> **About this task**:
Every record below needs to be written out exactly, apart from the pictures.

■ ■ ■ ■ ■ ■ ■

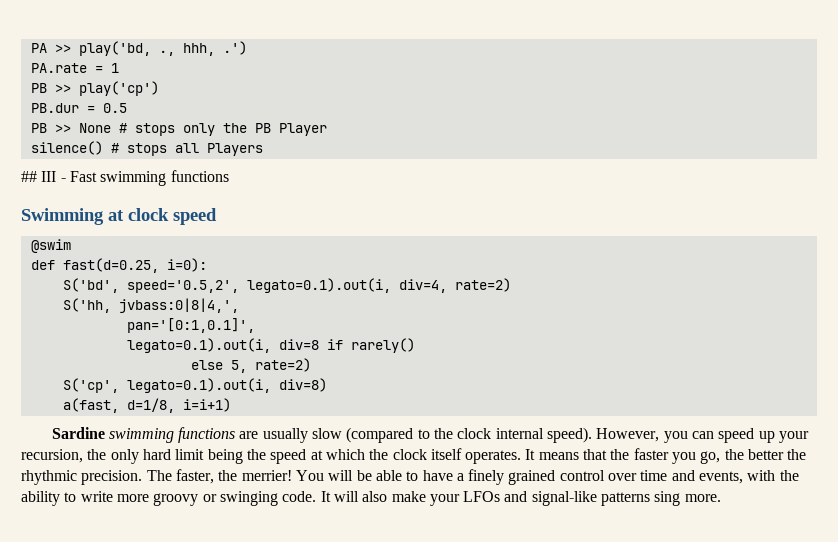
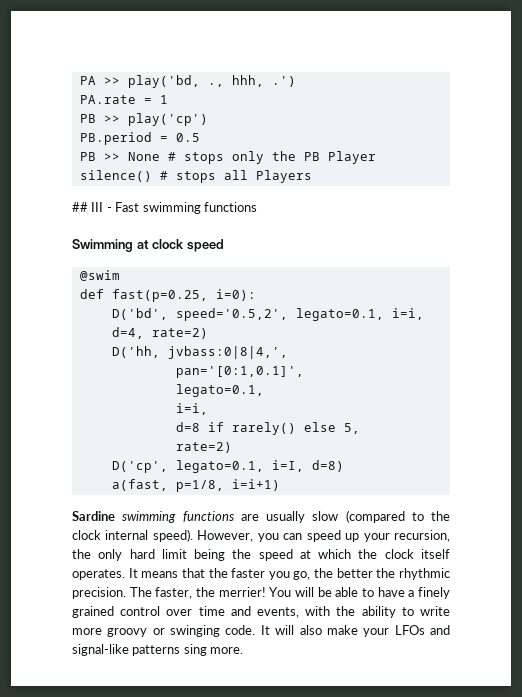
[30,103,79,113] PB.dur -> [79,132,152,145] PB.period
[62,258,159,273] fast(d=0.25, -> [111,289,208,302] fast(p=0.25,
[62,278,511,293] [62,298,111,313] S('bd', speed='0.5,2', legato=0.1).out(i, div=4, rate=2) // S('hh, -> [111,308,424,321] [111,327,208,339] [111,346,160,358] D('bd', speed='0.5,2', legato=0.1, i=i, d=4, rate=2) // D('hh,
[126,338,319,353] legato=0.1).out(i, div=8 -> [175,384,264,397] [175,403,208,415] [175,422,200,432] legato=0.1, // i=i, // d=8
(415, 345) // -> (296, 428) none
[254,358,311,372] [62,378,327,393] rate=2) // S('cp', legato=0.1).out(i, div=8) -> [175,442,232,453] [111,460,344,473] // rate=2) // D('cp', legato=0.1, i=I, d=8)
[126,398,175,413] d=1/8, -> [175,480,224,492] p=1/8,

■ ■ ■ ■ ■ ■ ■

> **Solution for this exercise**:
[30,103,79,113] PB.dur -> [79,132,152,145] PB.period
[62,258,159,273] fast(d=0.25, -> [111,289,208,302] fast(p=0.25,
[62,278,511,293] [62,298,111,313] S('bd', speed='0.5,2', legato=0.1).out(i, div=4, rate=2) // S('hh, -> [111,308,424,321] [111,327,208,339] [111,346,160,358] D('bd', speed='0.5,2', legato=0.1, i=i, d=4, rate=2) // D('hh,
[126,338,319,353] legato=0.1).out(i, div=8 -> [175,384,264,397] [175,403,208,415] [175,422,200,432] legato=0.1, // i=i, // d=8
(415, 345) // -> (296, 428) none
[254,358,311,372] [62,378,327,393] rate=2) // S('cp', legato=0.1).out(i, div=8) -> [175,442,232,453] [111,460,344,473] // rate=2) // D('cp', legato=0.1, i=I, d=8)
[126,398,175,413] d=1/8, -> [175,480,224,492] p=1/8,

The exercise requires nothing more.